● Your instructions:
Pull every line of the entries that has the word "program".

(Difference listings)

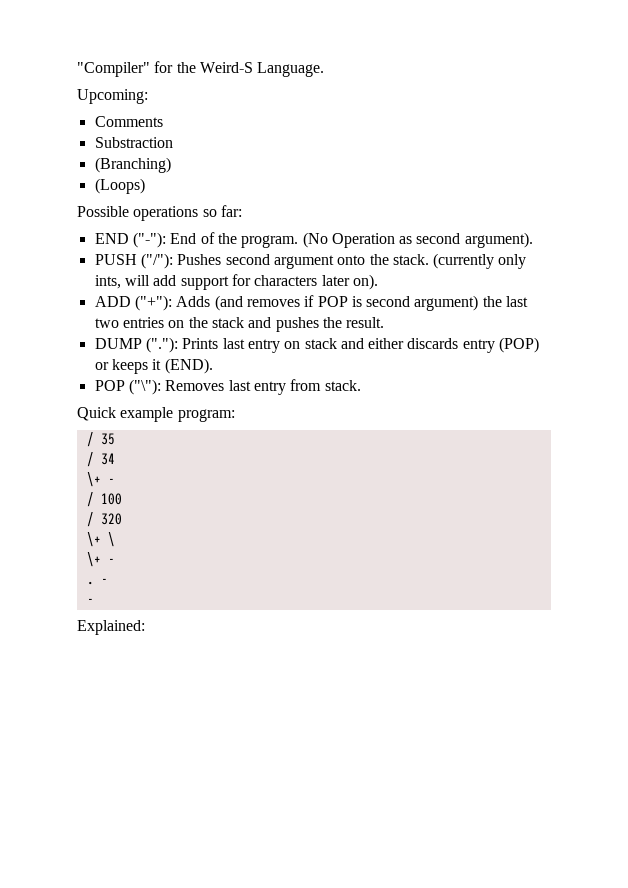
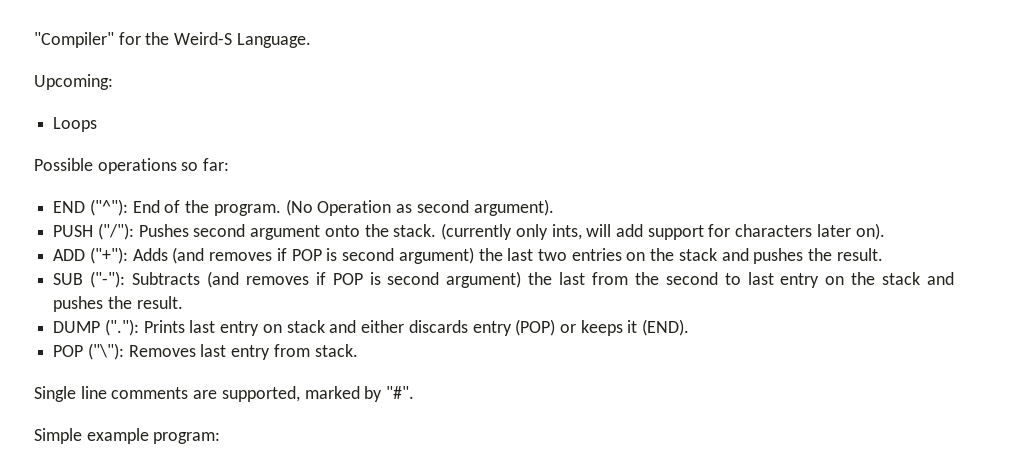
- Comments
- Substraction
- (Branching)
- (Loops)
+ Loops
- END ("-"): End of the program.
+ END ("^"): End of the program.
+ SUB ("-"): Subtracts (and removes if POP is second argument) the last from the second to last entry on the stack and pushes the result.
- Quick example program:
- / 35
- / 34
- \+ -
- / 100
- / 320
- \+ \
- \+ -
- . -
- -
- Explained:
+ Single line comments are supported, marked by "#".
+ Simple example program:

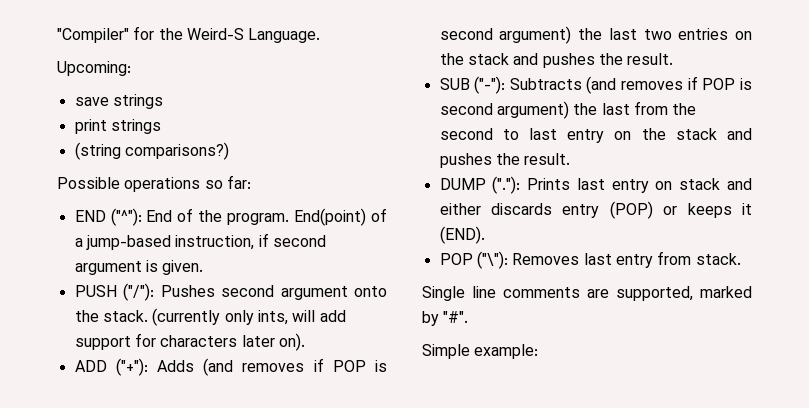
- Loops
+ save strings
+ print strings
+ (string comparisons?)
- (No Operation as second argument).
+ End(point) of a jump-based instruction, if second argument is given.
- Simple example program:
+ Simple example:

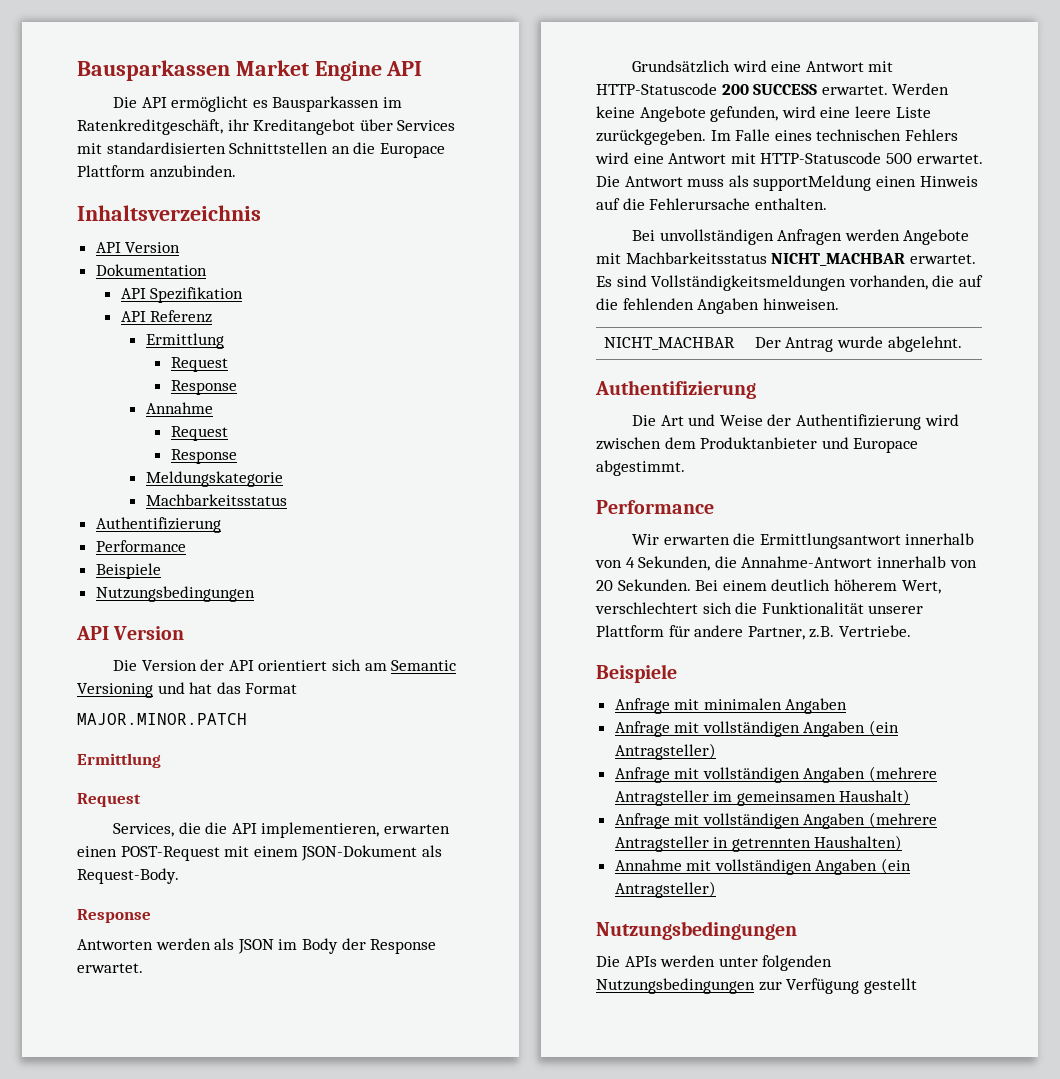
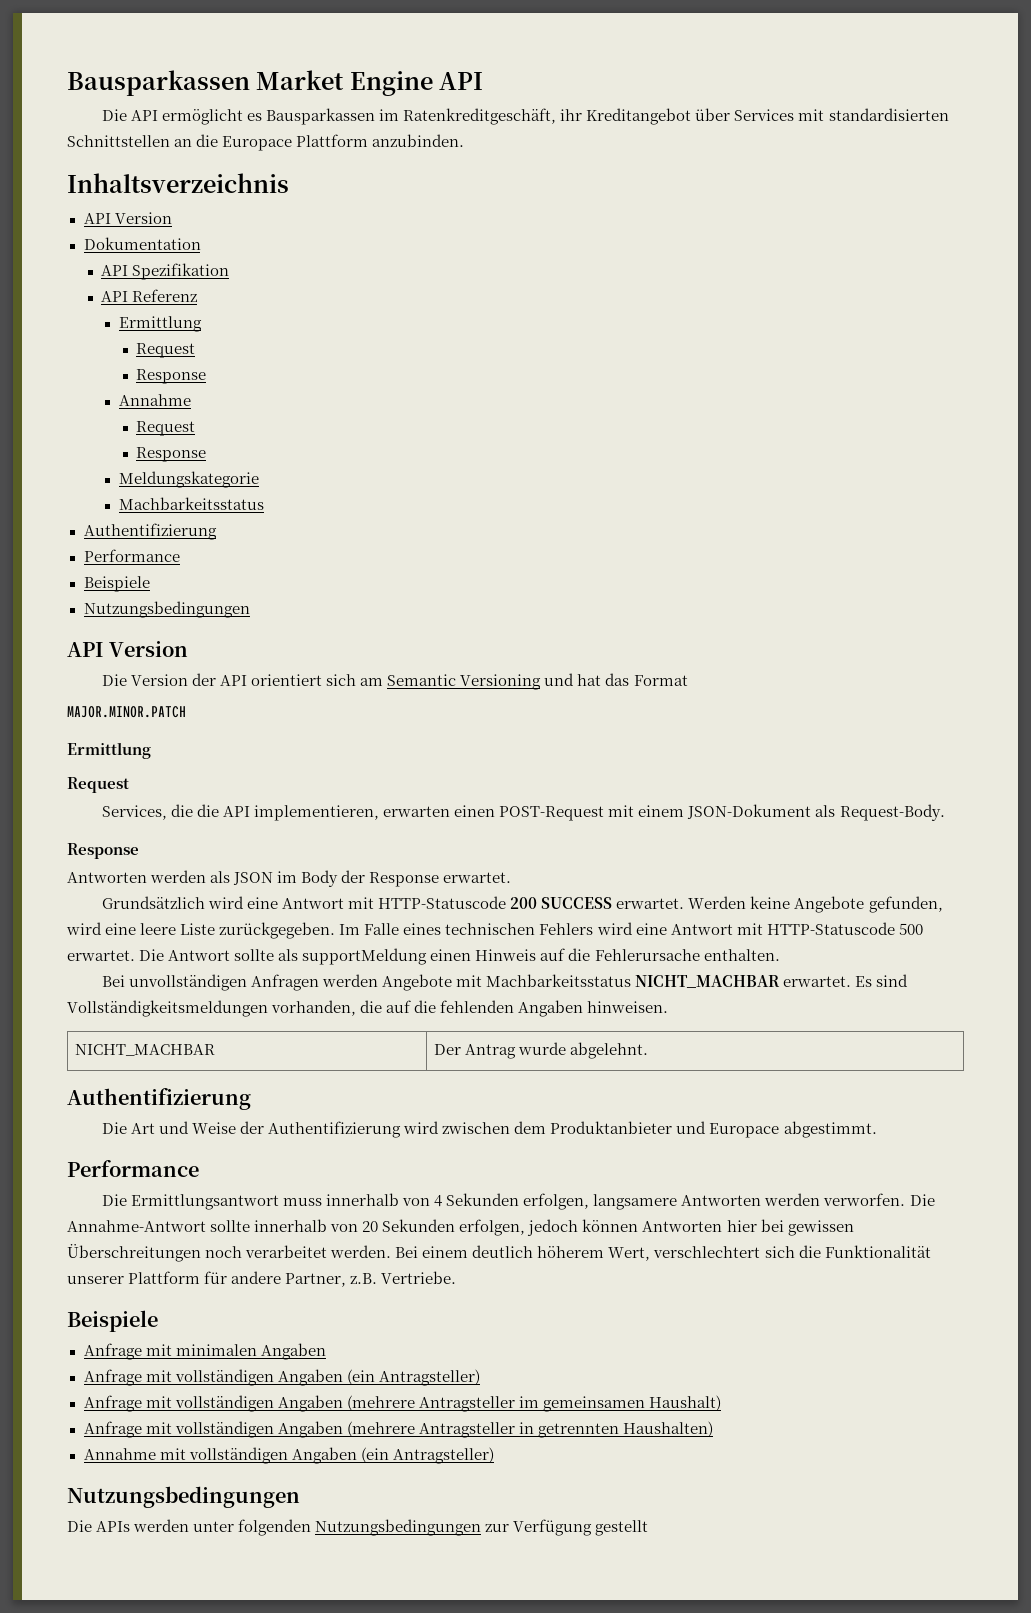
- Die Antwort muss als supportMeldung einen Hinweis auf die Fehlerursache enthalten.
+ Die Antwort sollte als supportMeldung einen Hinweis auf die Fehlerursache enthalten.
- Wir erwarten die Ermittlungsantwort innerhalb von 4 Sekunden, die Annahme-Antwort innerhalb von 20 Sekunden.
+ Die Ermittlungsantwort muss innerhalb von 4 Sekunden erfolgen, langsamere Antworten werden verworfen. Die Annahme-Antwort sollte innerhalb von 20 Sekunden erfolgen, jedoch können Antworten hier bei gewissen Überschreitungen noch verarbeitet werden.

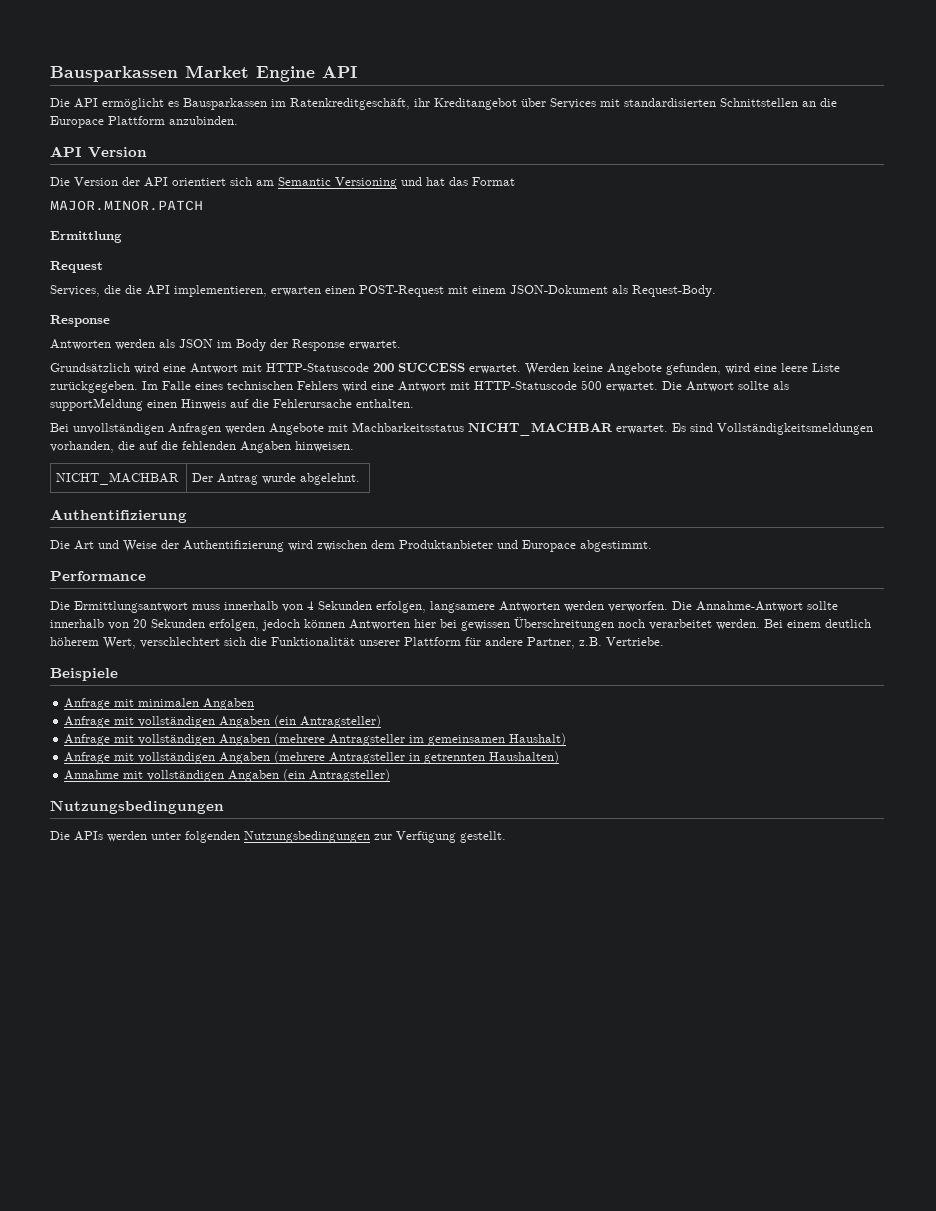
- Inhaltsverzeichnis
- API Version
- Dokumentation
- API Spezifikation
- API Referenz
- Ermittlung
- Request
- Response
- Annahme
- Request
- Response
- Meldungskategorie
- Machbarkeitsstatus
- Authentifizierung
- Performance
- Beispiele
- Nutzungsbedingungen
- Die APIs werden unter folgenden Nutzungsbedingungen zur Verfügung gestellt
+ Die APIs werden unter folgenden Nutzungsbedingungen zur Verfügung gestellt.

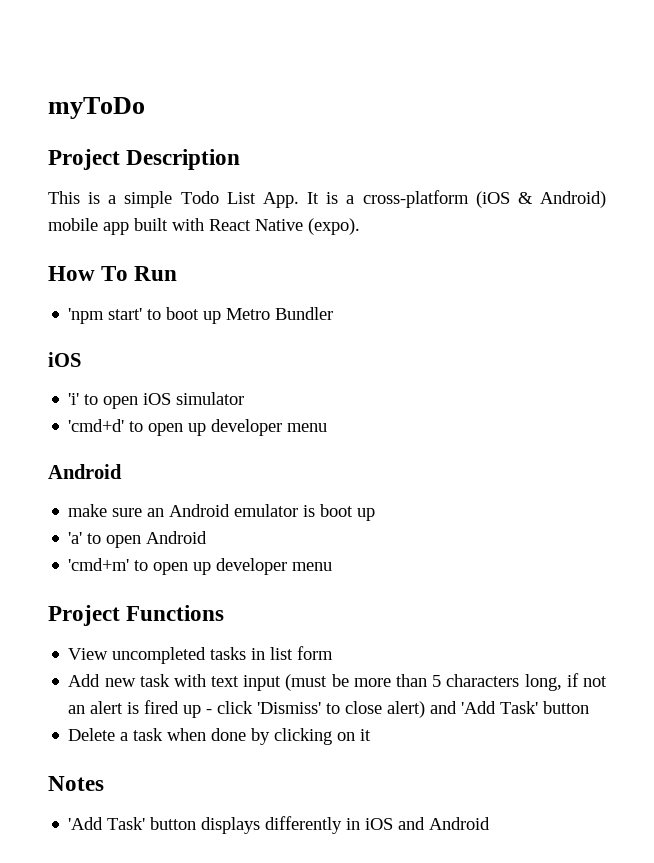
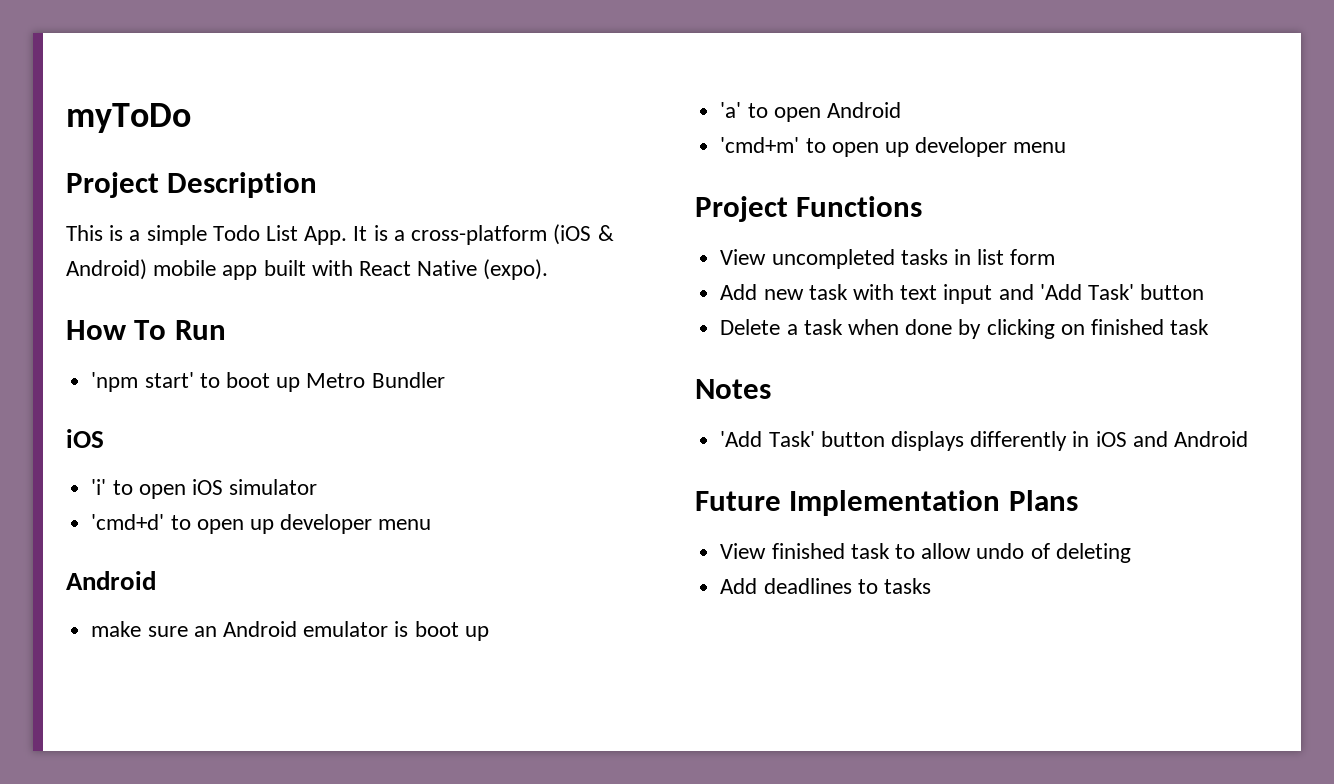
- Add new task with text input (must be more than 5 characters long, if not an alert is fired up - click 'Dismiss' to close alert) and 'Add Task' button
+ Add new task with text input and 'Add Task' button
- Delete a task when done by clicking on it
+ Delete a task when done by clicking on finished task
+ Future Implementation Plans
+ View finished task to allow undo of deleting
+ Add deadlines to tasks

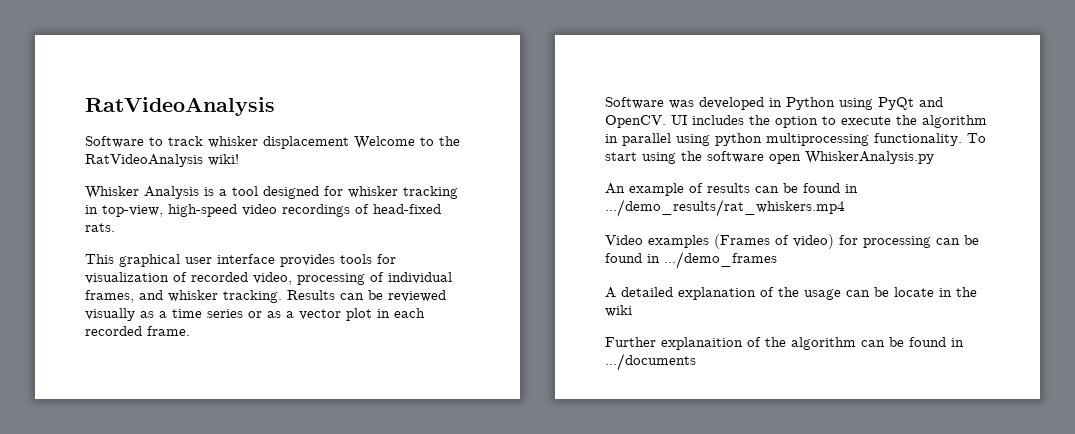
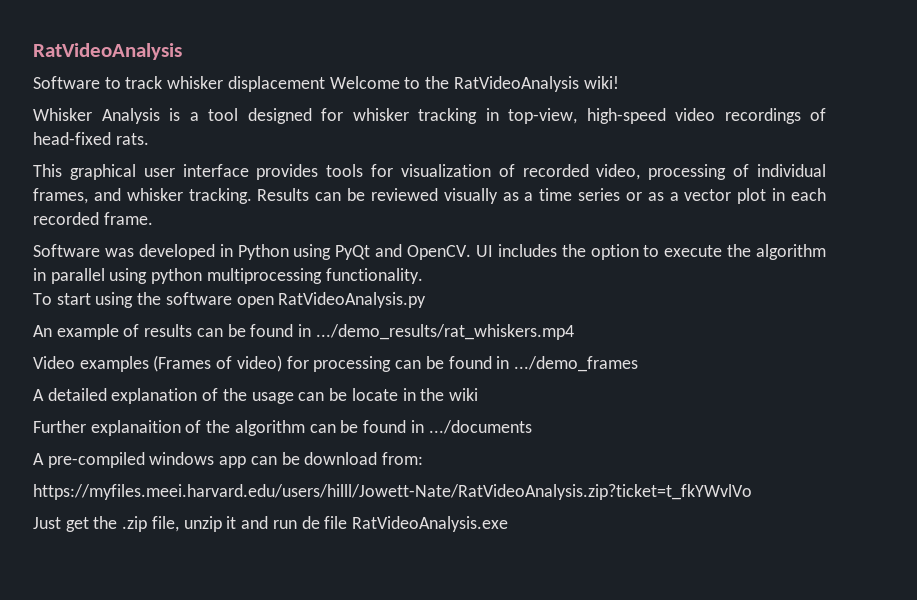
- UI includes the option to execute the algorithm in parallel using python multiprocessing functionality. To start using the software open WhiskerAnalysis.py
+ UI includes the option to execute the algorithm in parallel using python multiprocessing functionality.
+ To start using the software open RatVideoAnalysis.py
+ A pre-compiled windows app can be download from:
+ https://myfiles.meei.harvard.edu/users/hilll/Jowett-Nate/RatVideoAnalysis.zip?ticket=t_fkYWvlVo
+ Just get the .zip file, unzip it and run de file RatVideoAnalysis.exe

● Task answer:
- END ("-"): End of the program.
+ END ("^"): End of the program.
- Quick example program:
+ Simple example program:
- Simple example program:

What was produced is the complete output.